*Work to be completed*
Print all the data that follows exactly, images excluded.

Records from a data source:
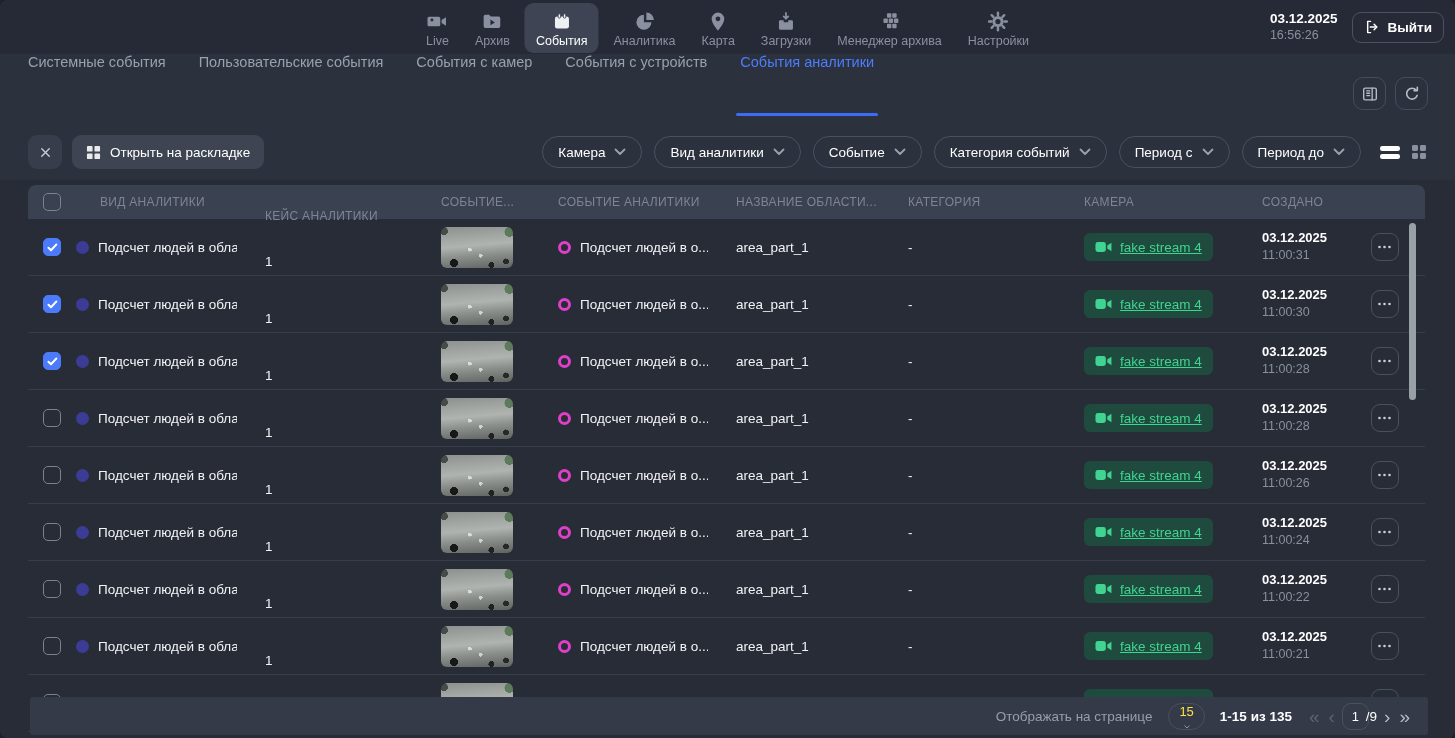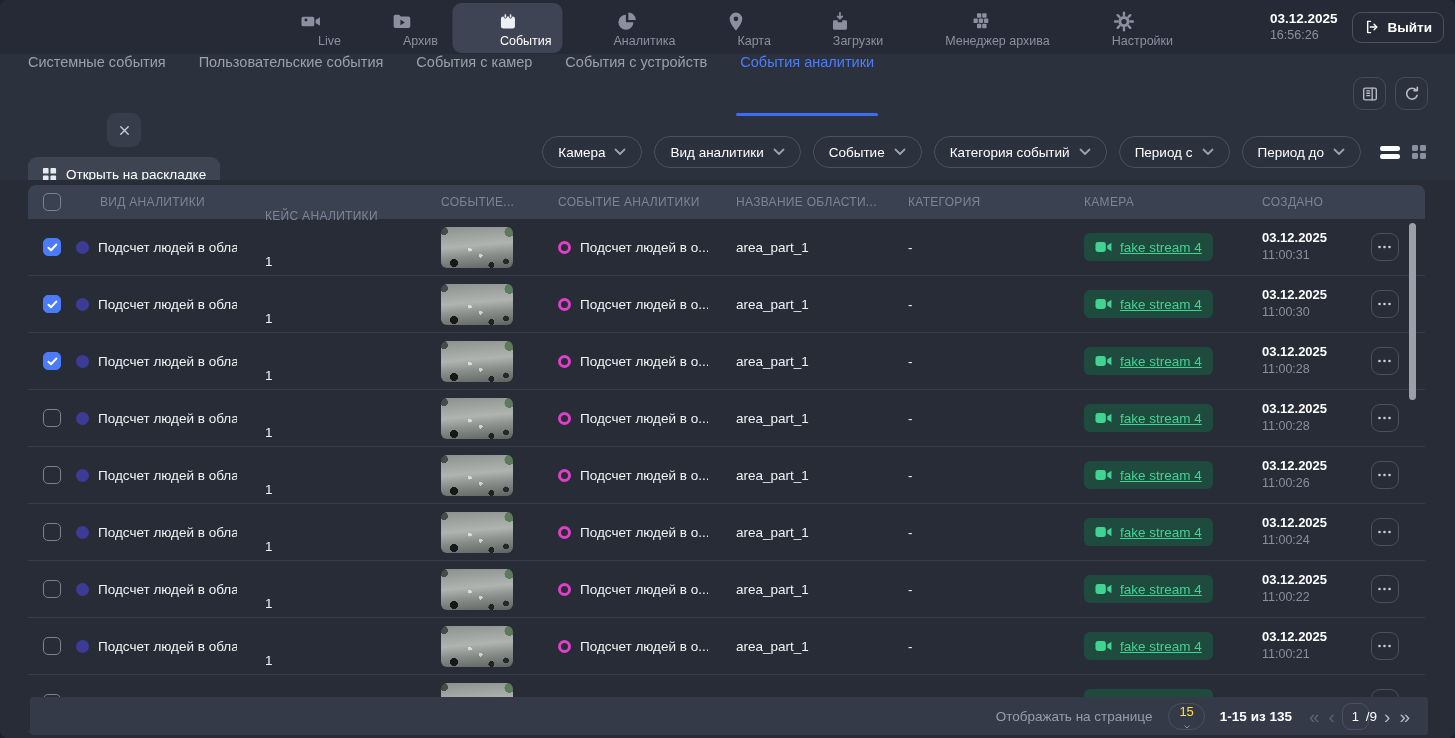--- a/index.html
+++ b/index.html
@@ -15,7 +15,7 @@
   .nav-item.active .nicon { color:#eef0f3; }
   .nicon { width:21px; height:21px; color:#8b90a0; display:block; }
   .nicon svg { width:100%; height:100%; display:block; }
-  .nav-label { font-size:12.5px; line-height:1;margin-left:36px; }
+  .nav-label { font-size:12.5px; line-height:1; }
   .topbar-right { position:absolute; right:11px; top:0; height:54px; display:flex; align-items:center; gap:14px; }
   .datetime { line-height:1.25; }
   .dt-date { font-weight:700; font-size:13.5px; color:#fff; }

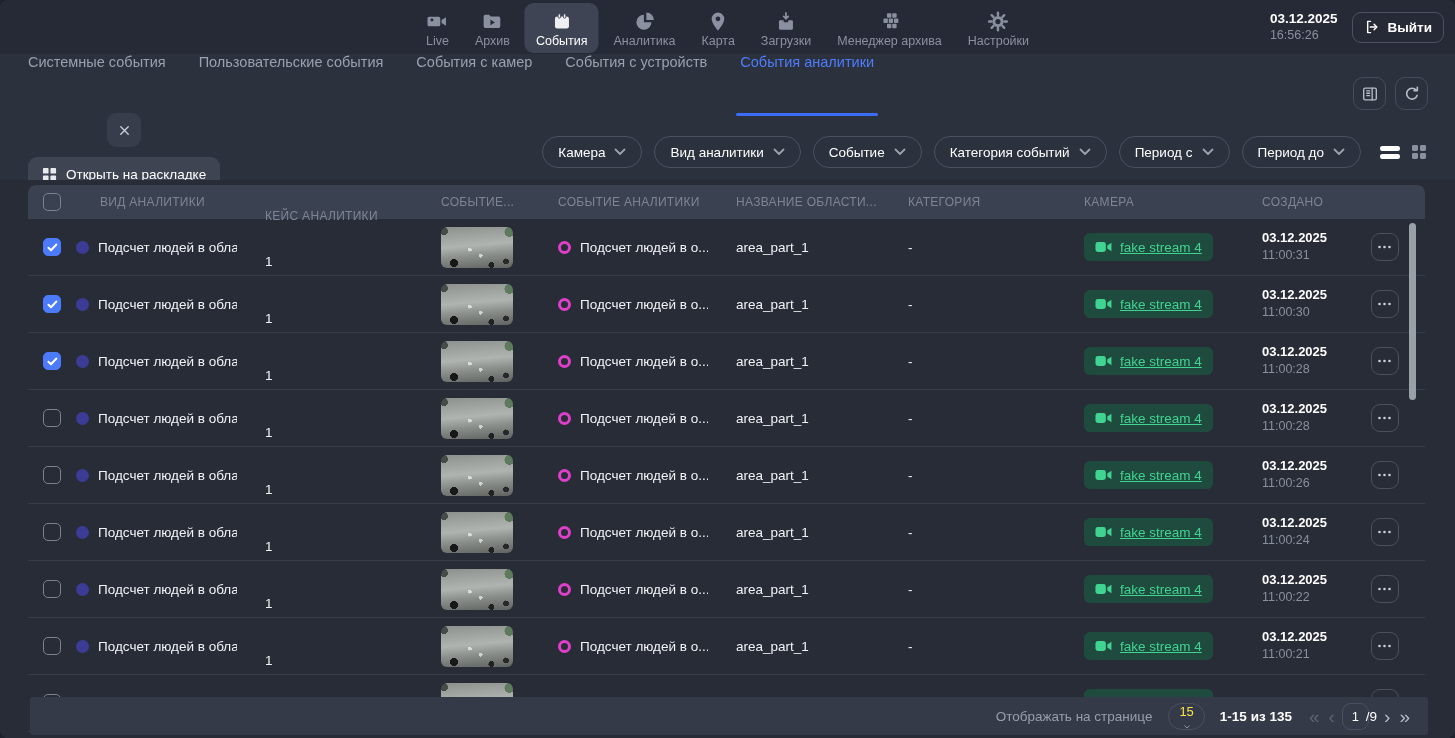--- a/index.html
+++ b/index.html
@@ -35,7 +35,7 @@
 
   
   .toolbar { position:absolute; top:134px; left:28px; right:28px; height:36px; display:flex; align-items:center; justify-content:space-between; }
-  .toolbar-left { display:flex; align-items:center; gap:10px;flex-direction:column; }
+  .toolbar-left { display:flex; align-items:center; gap:10px; }
   .close-btn { width:34px; height:34px; border:none; border-radius:9px; background:#373d4b; color:#c9cdd5; display:flex; align-items:center; justify-content:center; cursor:pointer; }
   .close-btn svg { width:15px; height:15px; }
   .layout-btn { height:34px; padding:0 14px; border:none; border-radius:9px; background:#3e4452; color:#fff; font-size:13.5px; font-family:inherit; display:flex; align-items:center; gap:9px; cursor:pointer; }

*Exercise response*
--- a/index.html
+++ b/index.html
@@ -15,7 +15,7 @@
   .nav-item.active .nicon { color:#eef0f3; }
   .nicon { width:21px; height:21px; color:#8b90a0; display:block; }
   .nicon svg { width:100%; height:100%; display:block; }
-  .nav-label { font-size:12.5px; line-height:1;margin-left:36px; }
+  .nav-label { font-size:12.5px; line-height:1; }
   .topbar-right { position:absolute; right:11px; top:0; height:54px; display:flex; align-items:center; gap:14px; }
   .datetime { line-height:1.25; }
   .dt-date { font-weight:700; font-size:13.5px; color:#fff; }

--- a/index.html
+++ b/index.html
@@ -35,7 +35,7 @@
 
   
   .toolbar { position:absolute; top:134px; left:28px; right:28px; height:36px; display:flex; align-items:center; justify-content:space-between; }
-  .toolbar-left { display:flex; align-items:center; gap:10px;flex-direction:column; }
+  .toolbar-left { display:flex; align-items:center; gap:10px; }
   .close-btn { width:34px; height:34px; border:none; border-radius:9px; background:#373d4b; color:#c9cdd5; display:flex; align-items:center; justify-content:center; cursor:pointer; }
   .close-btn svg { width:15px; height:15px; }
   .layout-btn { height:34px; padding:0 14px; border:none; border-radius:9px; background:#3e4452; color:#fff; font-size:13.5px; font-family:inherit; display:flex; align-items:center; gap:9px; cursor:pointer; }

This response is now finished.